The time was tense, as the Cold War was still in full swing, which prompted the Soviet leaders to bizarrely believe that if students at high schools knew how to throw fake wooden grenades as far as they could, or use a Kalashnikov with their eyes closed, it must help to win the nuclear war, should one have a misfortune of finding themselves fighting. No joke then – all schools had an obligatory subject called 'Public Defence' that the kids had to endure from the age of fifteen onwards. It could slightly be compared to the CCF in British schools now, the difference being that the British Cadets are taken by the Army on helicopter joy rides and are taught to build a wood fire while the Soviet school children were taught to take apart and re-assemble a Kalashnikov to the stop watch (the craft I am sure I can master even now) and how to use the assembled weapon afterwards. In addition to that we had to know how to march, military style, in nice formation - but that is a different story entirely.
In my particular school (of Fine Arts speciality) the subject was taught by the retired army colonel – who, to us, looked rather ancient. He must have literally been through wars. He loved pleasing looking objects, female students notwithstanding. Surely we were more pleasing to the eye than the soldiers he had to deal with through his career of active duty. He was just happy to be surrounded by arts and budding artists, as opposed to the sore sight of army barracks. He was a nice man on a mission of discovering the world of art for a change. Sensing that, we put a bit of an extra effort in 'glamming up' for the weekly 'military lesson' (which mostly meant wiping colourful drops of paint off our little faces and tying our hair up in mandatory pony tails); it is always nice to be appreciated. So, the colonel was not particularly demanding with military training for the girls, and deep inside he probably didn't believe that we would be able to protect the country efficiently enough by throwing our wooden grenades too far, nuclear war or not.

This said, the curriculum was a thing never to be broken, and a part of it was learning how to shoot from the said Kalashnikov at the military style target shooting range. The one allocated to our school was in an abandoned bunker underneath a high-rise building. And so, one sunny day we were brought to that dimly lit unpleasant place. Target shooting had to be mastered, the country was at risk. We were given five bullets each, and taught how to set the weapons to non-automatic shooting mode. The target, a small piece of white paper with the black dot in the middle was fifty metres away – a huge distance not helped by the dim light contrasting with the sunshine outside. The paper was clipped to the wall, and the goal was to hit it as close to the middle as possible.
We took our positions, and on command 'Fire!' duly discharged our weapons. In all the hustle and bustle of trying to get the right aiming position of my own, and that of my Kalashnikov, I didn't see my target immediately after the first few seconds of the shot. But when I squinted into the distance, not only did my eyes became square and mouth open – my head span, and for the first time in my life I thought I had truly lost it. Ahead, in the place which only a few moments ago was a solid wall with my little paper target on, was a hole, with sharp concrete edges to its sides, and a tunnel beyond that could have probably been created by a missile – or, indeed, aliens at the very least.
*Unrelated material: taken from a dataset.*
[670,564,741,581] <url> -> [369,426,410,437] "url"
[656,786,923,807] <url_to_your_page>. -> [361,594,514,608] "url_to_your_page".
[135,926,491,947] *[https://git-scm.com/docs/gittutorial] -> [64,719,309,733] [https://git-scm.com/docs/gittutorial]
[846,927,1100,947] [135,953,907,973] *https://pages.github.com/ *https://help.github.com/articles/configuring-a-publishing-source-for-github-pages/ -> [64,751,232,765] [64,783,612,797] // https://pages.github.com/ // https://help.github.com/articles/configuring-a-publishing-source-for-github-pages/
I knew for a fact that no Kalashnikov was capable of causing such damage, otherwise the world would've been in a whole more trouble than it was already in. And yet, there it was – a hole in the wall which would make an artillery unit proud.
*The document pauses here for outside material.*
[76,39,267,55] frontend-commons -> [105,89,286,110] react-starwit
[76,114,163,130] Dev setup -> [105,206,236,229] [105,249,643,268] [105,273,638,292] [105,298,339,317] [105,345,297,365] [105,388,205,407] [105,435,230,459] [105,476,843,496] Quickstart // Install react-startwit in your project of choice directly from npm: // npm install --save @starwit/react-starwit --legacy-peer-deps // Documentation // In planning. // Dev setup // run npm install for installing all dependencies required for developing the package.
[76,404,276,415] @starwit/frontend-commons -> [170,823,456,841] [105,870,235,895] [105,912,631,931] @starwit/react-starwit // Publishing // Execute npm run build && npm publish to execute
Having looked in disbelief at my rather worn down Kalashnikov – maybe to check again that I didn't just fire some new and technologically advanced weapon no one had noticed I was given – and having made sure it was indeed the same contraption, I suddenly felt very lonely and desperate. The colonel was at the other side of the range, showing one of the students how to hold their position properly. There were still four more bullets assigned to me to do something with. And there I was, wondering what would happen if I fired all four, not just one – whether it would take the building down, or the metro line underneath, or indeed the kindergarten across the street. I sighed; I had no answers in mind. Then I fired all four bullets on the 'Fire' command shouted from afar – in the direction of the tunnel I had just created.
And then the colonel appeared.
His face was red. A short statured man, he suddenly seemed so much bigger. He jumped up and down, yelling at me from the top of his voice : 'What the hell do you think you are doing?!' To tell you the truth, I would find that question hard to answer at the best of times – what an art student was doing practising automatic weapon shooting in the dark basement of an abandoned construction site? On this particular occasion I was more desperate to know the answer than the colonel himself. I stared at him. Then I stared into the distance at the blow hole I had just created. Then, in desperation, I stared back at him. I was completely speechless.
Harry Potter had not yet been invented. I was pretty sure I was no magician. Having come from a scientific family, I was brought up in the belief that everything had to have a logical explanation. On that memorable occasion though I had a moment of doubt similar to that of a child who happened upon a next door neighbour putting a Father Christmas costume on. I kept silent. I was truly lost for words.
As it turned out, the colonel had lost much of his vocabulary also. In his case it was on the account of me 'wasting' all four of the remaining bullets and not doing much of a target practice. He made me march all the fifty metres on broken concrete towards the place where my target once was. He made me look at the ground and pick up what was there. And what was actually there was a billboard-sized piece of plywood with which an abandoned basement tunnel was boarded off to look like a solid wall. To which the target papers were in turn pinned.
As it turned out, I was clearly such a rubbish marksman at my first ever shooting practice that I had put the bullet neither into the centre of the target, nor anywhere near the target itself. I put it in the corner of the plywood board, thus prompting it to collapse to the ground. But I promise, you will never see a thin flat board on the floor of a dimly lit basement at fifty metres away unless you are specifically looking for it. There it was, lying in disgrace. And no one knew where my other four bullets went!
Many years passed. I can still assemble a Kalashnikov in my sleep (I think; not that I have had much chance or inclination to check this assumption). I learned to shoot, then forgot about it. Most importantly, I learned to paint. But any time I hear someone saying they believe in magic, my thoughts go back to that memorable day and I know that once, for a few unforgettable moments, I believed in it too, with every fibre of my being, angry colonel or not.
A food for thought: the power of perception. A piece of plywood humbly lying on the ground. What story would I be telling now had I not been shown it then?